Caspar: Illegales Tracking bei Facebook
Während Facebook in Schleswig-Holstein für Streit zwischen dem Datenschutzbeauftragten und der Landesregierung sorgt, hat der Hamburger Datenschutzbeauftragte Johannes Caspar Facebook illegales Tracking vorgeworfen. Es gäbe Indizien dafür, dass Facebook falsche Angaben über die Funktion einzelner Cookies gemacht habe. Facebook hatte bislang versichert, die Cookies dienten der Benutzerfreundlichkeit und Sicherheit. Eine umfangreiche Prüfung habe jedoch den Verdacht aufgeworfen, dass Facebook Trackingprofile der Nutzer erstellt, so Caspar.
Ausführlich bei faz.net.
Datenschützer kritisieren TKG-Novelle
Der Bundesdatenschutzbeauftragte Peter Schaar hat die Novelle des Telekommunikationsgesetzes kritisiert. Der Bundestag hatte vergangene Woche zahlreiche Neuerungen im TKG auf den Weg gebracht. Für den Bundesbeauftragten für Datenschutz ist dabei der Datenschutz jedoch zu kurz gekommen. Vor allem die Umsetzung der „Cookie-Regelung”, wonach Nutzer das Speichern von Informationen auf ihrem Rechner ausdrücklich gestatten müssen, sei vollständig ignoriert worden – obwohl es sich dabei um eine zwingende Vorschrift handelt, die durch Europarecht vorgegeben wird. Außerdem kritisiert Schaar die Speicherung von Verkehrsdaten durch Provider. Nach dem neuen TKG soll es Providern erlaubt sein, Verkehrsdaten ihrer Nutzer zu Abrechnungszwecken unbegrenzt zu speichern. Auch die Zuständigkeiten für Bußgelder gegen Telekommunikationsunternehmen bei Datenschutzverstößen habe der Gesetzgeber nach wie vor unzureichend geregelt, so Schaar.

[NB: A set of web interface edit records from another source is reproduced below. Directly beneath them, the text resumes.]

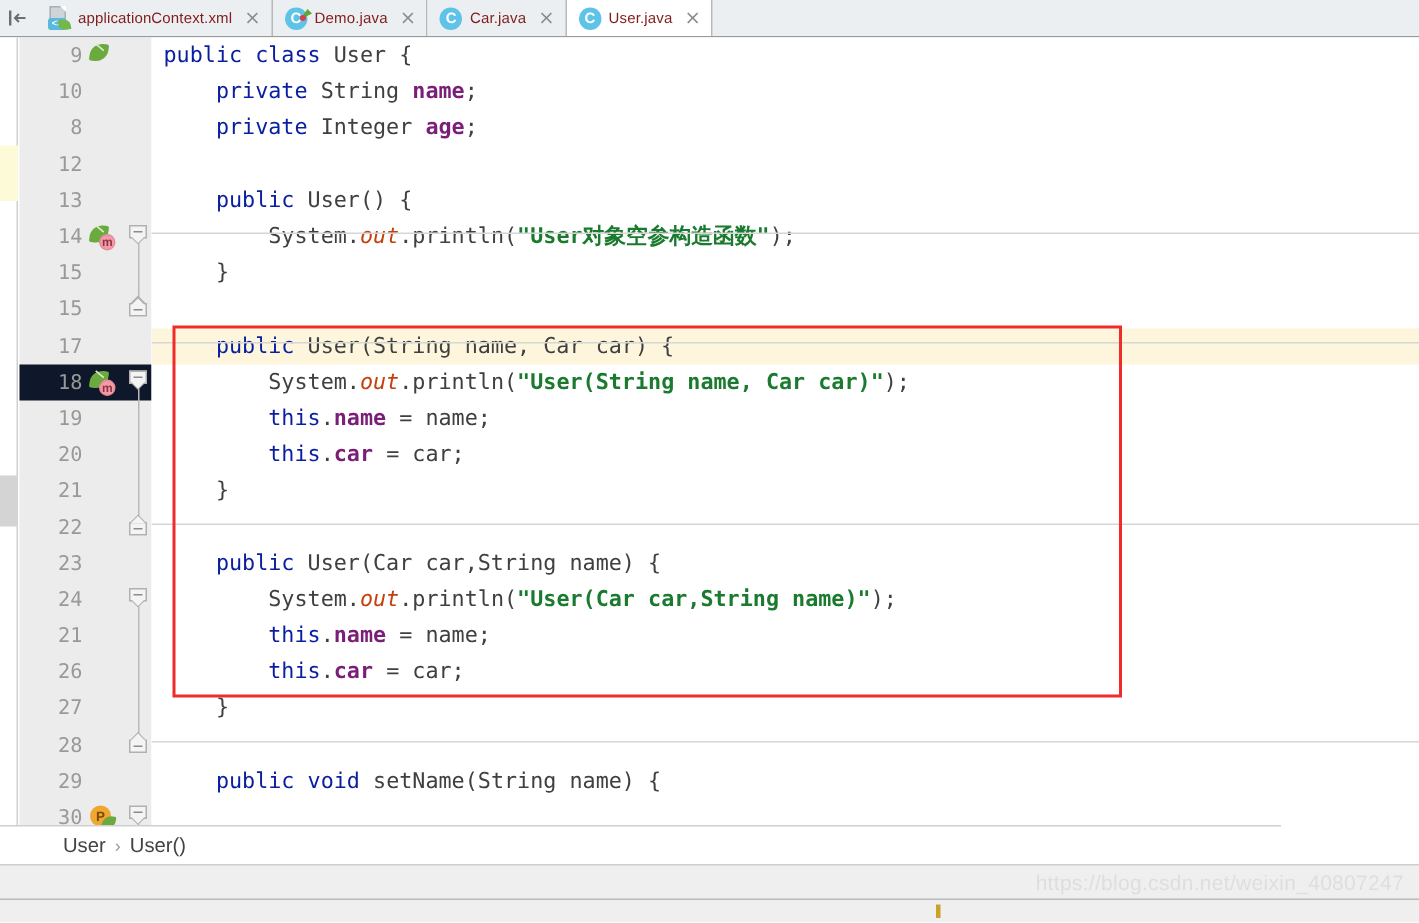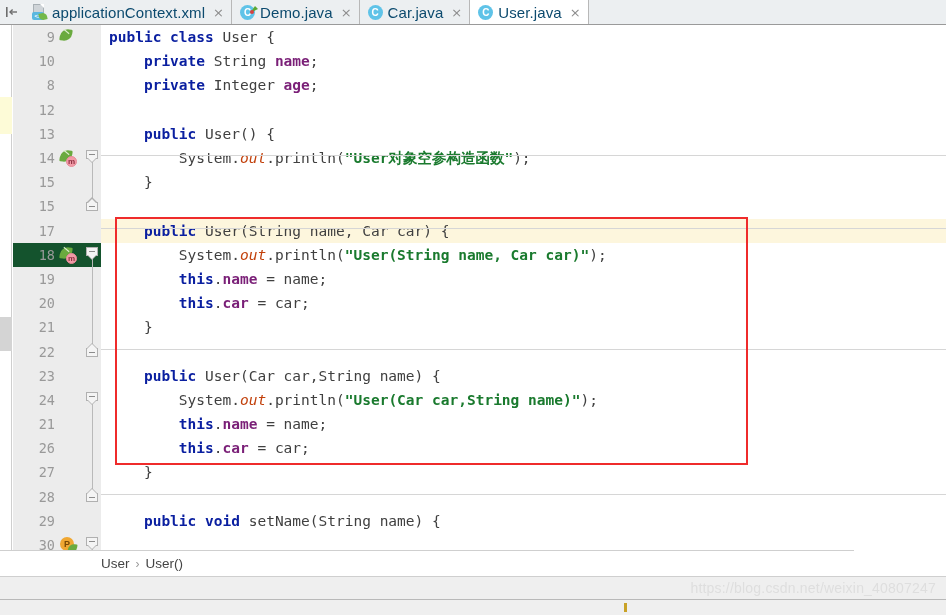--- a/index.html
+++ b/index.html
@@ -43,7 +43,7 @@
     white-space: nowrap;
   }
   .tab.selected { background: #ffffff; }
-  .tab .tname { font-size: 15px; color: #0c4a6e; letter-spacing: .1px; }
+  .tab .tname { font-size: 10px; color: #7f1d1d; letter-spacing: .1px; }
   .tab .closex {
     font-size: 13px; color: #8c8c8c; margin-left: 3px;
     line-height: 1; font-family: "DejaVu Sans", sans-serif;

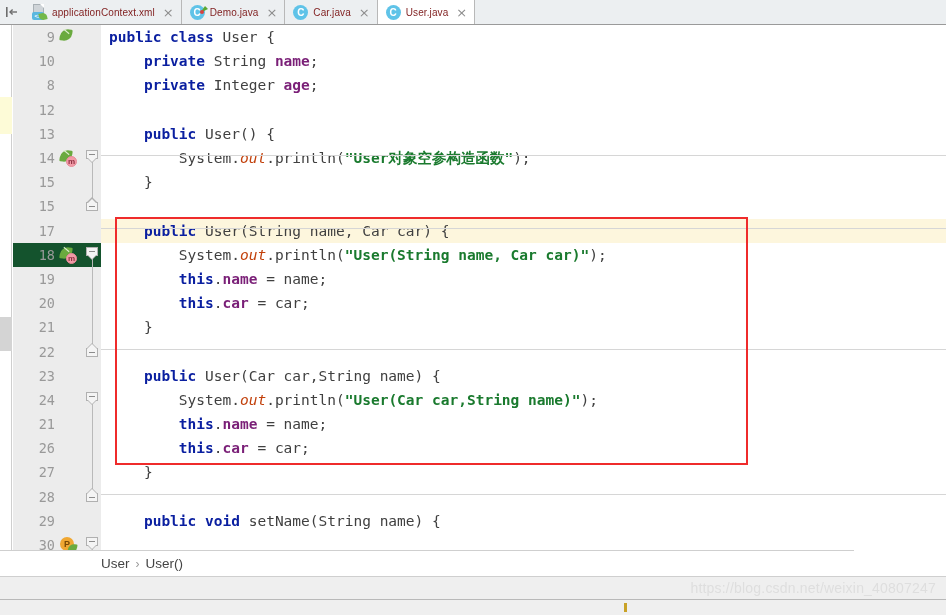--- a/index.html
+++ b/index.html
@@ -237,7 +237,7 @@
     padding-left: 8px;
   }
   .cline.hl { background: #fdf6dd; }
-  .kw  { color: #0a1fa0; font-weight: bold; }
+  .kw  { color: #0a1fa0; font-weight: normal; }
   .str { color: #1a7a2e; font-weight: bold; }
   .fld { color: #7a1f77; font-weight: bold; }
   .stat{ color: #c2410c; font-style: italic; font-weight: normal; }

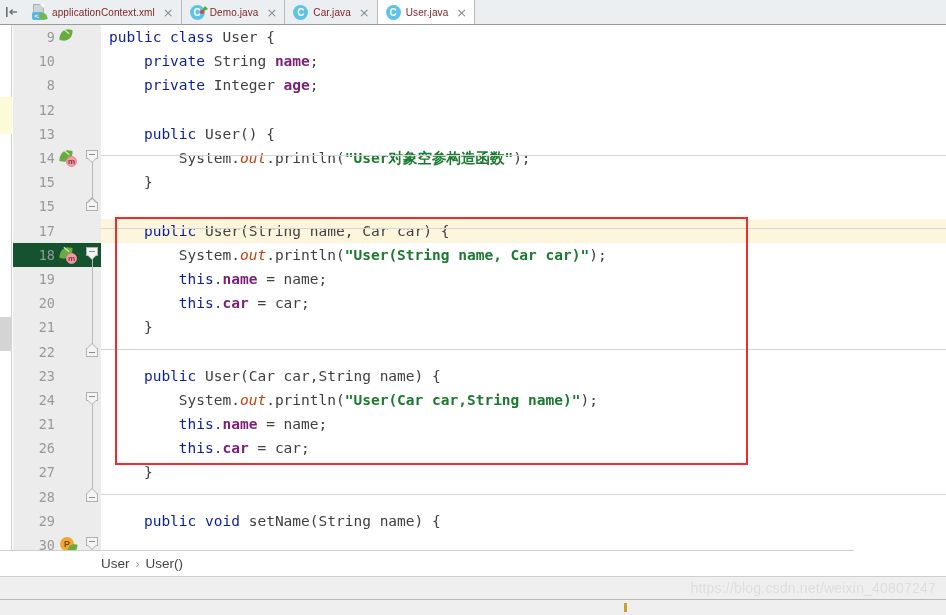--- a/index.html
+++ b/index.html
@@ -118,7 +118,7 @@
     height: 24.2px;
     display: flex; align-items: center;
   }
-  .gutter .gline.hl { background: #14532d; }
+  .gutter .gline.hl { background: #0f172a; }
   .lnum {
     position: absolute; left: 0; width: 42px;
     text-align: right;

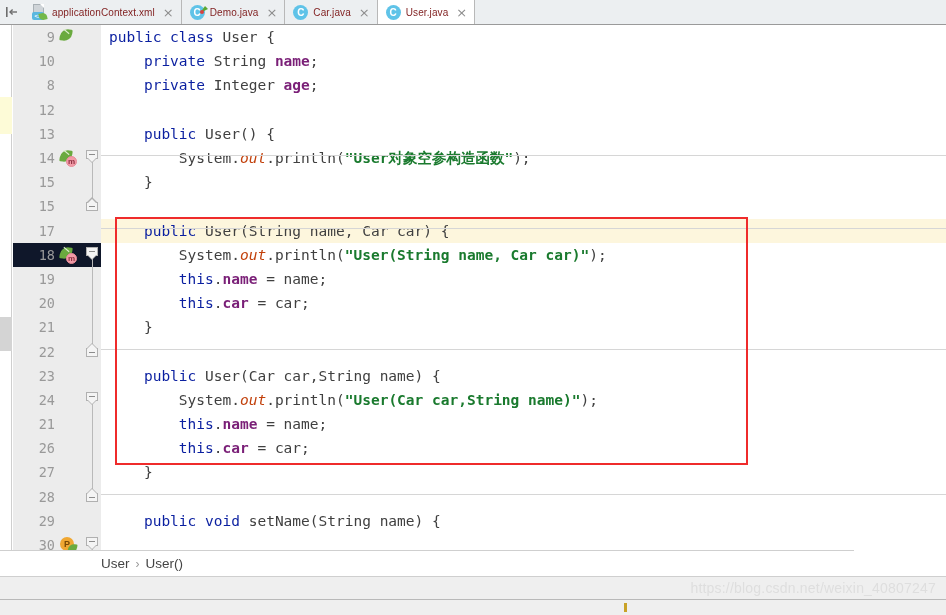--- a/index.html
+++ b/index.html
@@ -263,7 +263,7 @@
     background: #ffffff;
     border-top: 1px solid #cfcfcf;
     display: flex; align-items: center;
-    padding-left: 101px;
+    padding-left: 42px;
     font-size: 13.5px; color: #444444;
     gap: 6px;
   }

Die Pressemeldung des Bundesdatenschutzbeauftragten.
Wikileaks: Assange darf ausgeliefert werden
Der Wikileaks-Gründer Julian Assange darf von Großbritannien an Schweden ausgeliefert werden. Das hat das Londoner High Court vergangene Woche entschieden. Assange werden in Schweden zwei Sexualdelikte vorgeworfen. Assange selbst bestreitet die Vorwürfe. Die Auslieferung sei darüber hinaus unverhältnismäßig, da in Schweden bislang keine Anklage gegen ihn erhoben wurde. Außerdem befürchtet Assange, von Schweden aus in die USA ausgeliefert zu werden, wo ihm im Zusammenhang mit Wikileaks Spionage vorgeworfen wird. Assange kann gegen die Entscheidung des High Court Berufung vor dem Supreme Court einlegen.
Die Hintergründe bei derstandard.at.